Questi principi prendono forma nella collezione «The Four Icons», esposta al The St. Regis Venice, dove Berger rende omaggio a figure emblematiche legate alla storia dell’hotel e della città: Claude Monet, che soggiornò nello stesso edificio quando era il Grand Hotel Britannia; Caroline Astor, simbolo dell’ospitalità legata al marchio St. Regis; Carlo Scarpa, architetto veneziano; e la Marchesa Luisa Casati, mecenate d’arte e personaggio emblematico del primo Novecento.
Durante l’inaugurazione della mostra, Berger ha realizzato una dimostrazione pubblica nel Gran Salone, sotto il lampadario in vetro firmato da Ai Weiwei (Pechino, 1957; vive e lavora a Cambridge, UK). I presenti hanno potuto assistere da vicino a un processo che alterna gesti rapidi a pause di concentrazione, dove l’attesa diventa parte integrante della costruzione dell’immagine.
L’opera prende forma poco a poco, attraverso una sequenza di colpi che assecondano – e talvolta sfidano – la tensione interna della lastra. A rendere possibile questo equilibrio tra controllo e imprevedibilità è l’uso del vetro stratificato, capace di trattenere i frammenti anche dopo l’impatto.
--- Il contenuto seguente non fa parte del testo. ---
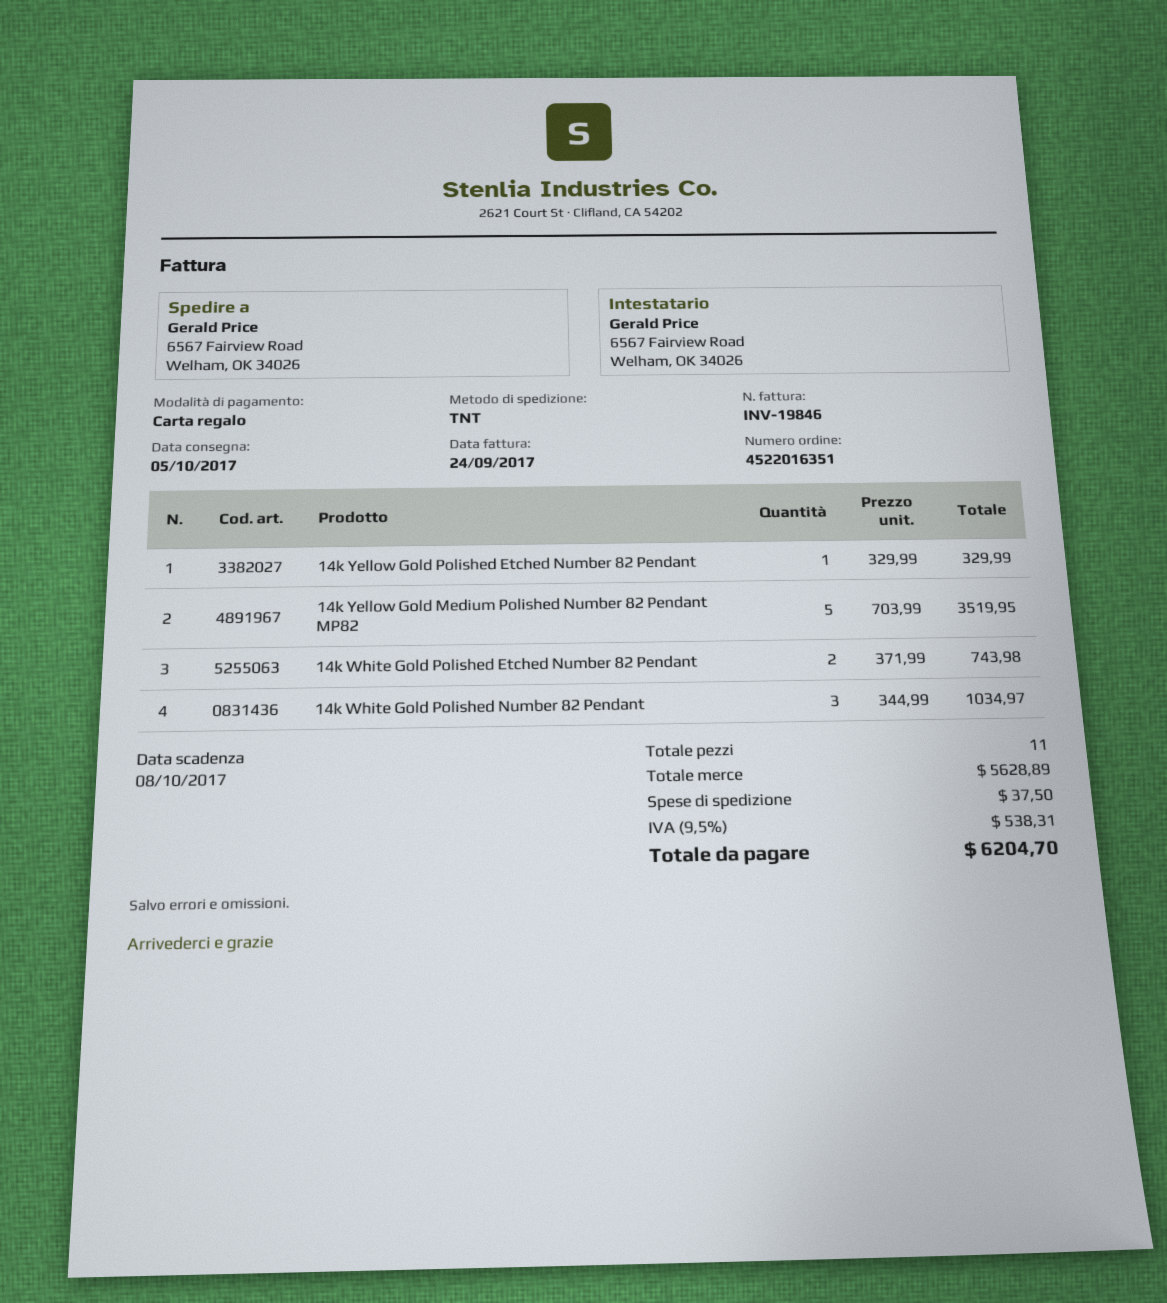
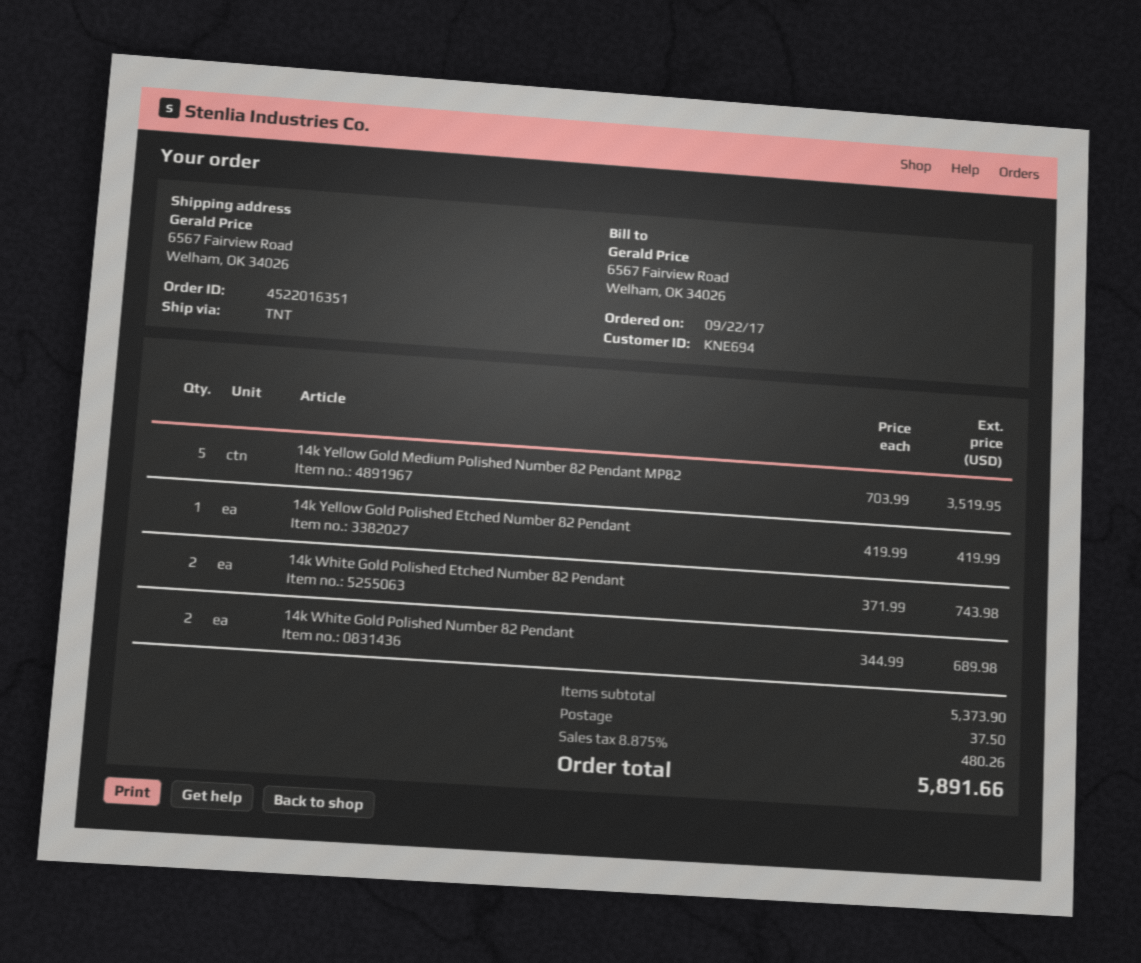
14k Yellow Gold Polished Etched Number 82 Pendant: 1 x 329.99 = 329.99 -> 1 x 419.99 = 419.99
14k White Gold Polished Number 82 Pendant: 3 x 344.99 = 1034.97 -> 2 x 344.99 = 689.98
subtotal: 5628.89 -> 5373.90
tax: 9.5% = 538.31 -> 8.875% = 480.26
total: 6204.70 -> 5891.66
Questo consente all’artista di agire con maggiore libertà, utilizzando la frattura come tratto grafico: la luce, attraversando i punti d’urto, completa la composizione, contribuendo alla definizione dell’immagine.
Una pratica, così «semplice» ma complessa al contempo, che nasce da un percorso insolito. Berger arriva da una formazione tecnica: è falegname, appassionato di meccanica, e ha iniziato sperimentando con il legno e le carrozzerie. L’idea di lavorare con il vetro risale a un parabrezza rotto: da lì ha elaborato una tecnica originale, capace di fondere gestualità e controllo. La chiama «morfogenesi»: una modalità che privilegia l’interazione con la materia secondo logiche fisiche più che estetiche. Ogni colpo è calcolato in base alla resistenza e alla struttura interna del vetro. Il risultato è un’immagine che si costruisce su microfratture mutevoli, sensibile ai cambiamenti ambientali di luce e prospettiva. Non c’è intento simbolico evidente, né una narrazione da decifrare. Le opere si basano su un impatto visivo e sull’effetto ottico generato dalla luce. Tuttavia, il coinvolgimento dell’osservatore è centrale. Senza un punto di vista, l’opera resta sospesa.
E in questo contesto l’artista svizzero restituisce al vetro la sua ambivalenza originaria: fragile ma resistente, trasparente ma tagliente, riflettente ma opaco. Perché non è «solo» un volto, un’espressione, uno sguardo a emergere dalle sue «tele» ma un incontro. Forse fragile e forse effimero, ma sicuramente «condiviso».